Do lado de lá da vida, porém, o defundo-autor admitia: “o que me influiu principalmente foi o gosto de ver impressas nos jornais, mostradores, folhetos, esquinas o seu nome e sobrenome nas caixinhas do remédio. “Minha ideia trazia duas faces, como as medalhas, uma virada para o público, outra para mim. De um lado, filantropia e lucro; de outro lado, sede de nomeada. Digamos: — amor da glória.”

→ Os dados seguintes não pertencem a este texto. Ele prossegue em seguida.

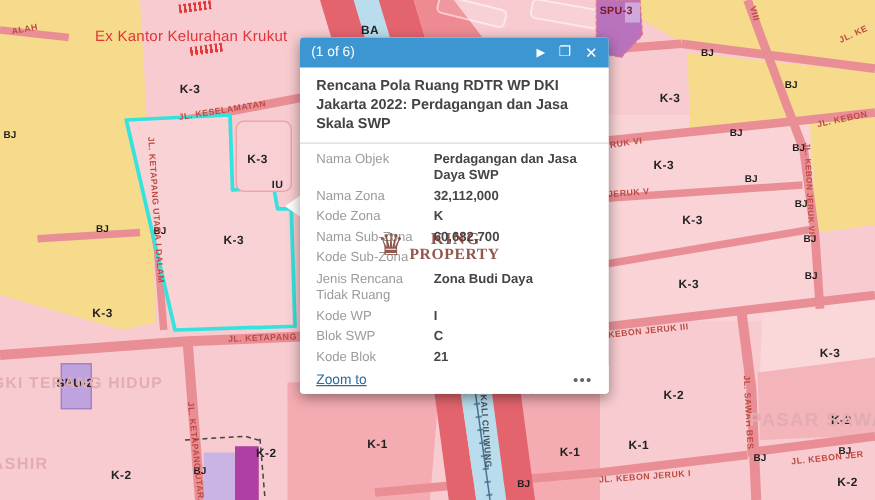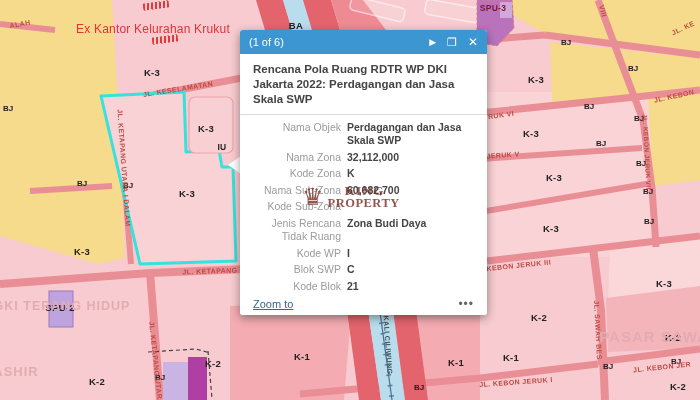--- a/index.html
+++ b/index.html
@@ -30,7 +30,7 @@
     color:#444;border-bottom:1px solid #d9d9d9;}
   #prows{height:196px;overflow:hidden;padding-top:4px;}
   .prow{display:flex;padding:1.5px 13px;font-size:10.5px;line-height:13.5px;}
-  .plabel{width:88px;flex:none;color:#9B9B9B;padding-right:6px;text-align:right;}
+  .plabel{width:88px;flex:none;color:#9B9B9B;padding-right:6px;}
   .pvalue{flex:1;color:#454545;font-weight:bold;}
   #pfoot{position:absolute;left:0;bottom:0;width:100%;height:22px;background:#fff;
     border-radius:0 0 3px 3px;display:flex;align-items:center;padding:0 13px;box-sizing:border-box;}

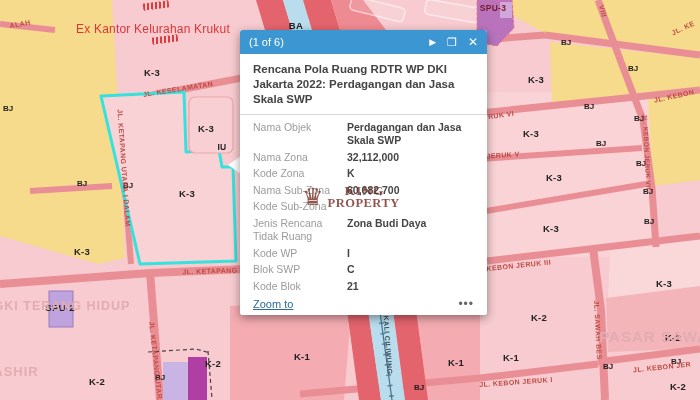--- a/index.html
+++ b/index.html
@@ -187,7 +187,7 @@
     <div id="prows">
       <div class="prow">
           <span class="plabel">Nama Objek</span>
-          <span class="pvalue">Perdagangan dan Jasa Skala SWP</span>
+          <span class="pvalue">Perdagangan dan Jasa Daya SWP</span>
         </div>
       <div class="prow">
           <span class="plabel">Nama Zona</span>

A versão do personagem machadiano em 2020 fala agora como pai dos pobres, preocupado com o desemprego e os efeitos da paralisação na atividade econômica. O messias tem fé na cura antes dos cientistas. Como seu congênere, é atraído pela multidão, pelo gosto de luzir e enamorado dos aplausos, principalmente os que vêm do cercadinho do Planalto.
Na ficção, como todos sabem, o remédio anti-melancolia não veio e levou seu idealizador a se queixar: “Divino emplasto, tu me darias o primeiro lugar entre os homens, acima da ciência e da riqueza, porque eras a genuína e direta inspiração do Céu”.
O caso determinou o contrário. E, como previu o Machado, seguimos ainda eternamente hipocondríacos. E melancólicos, à espera do milagre.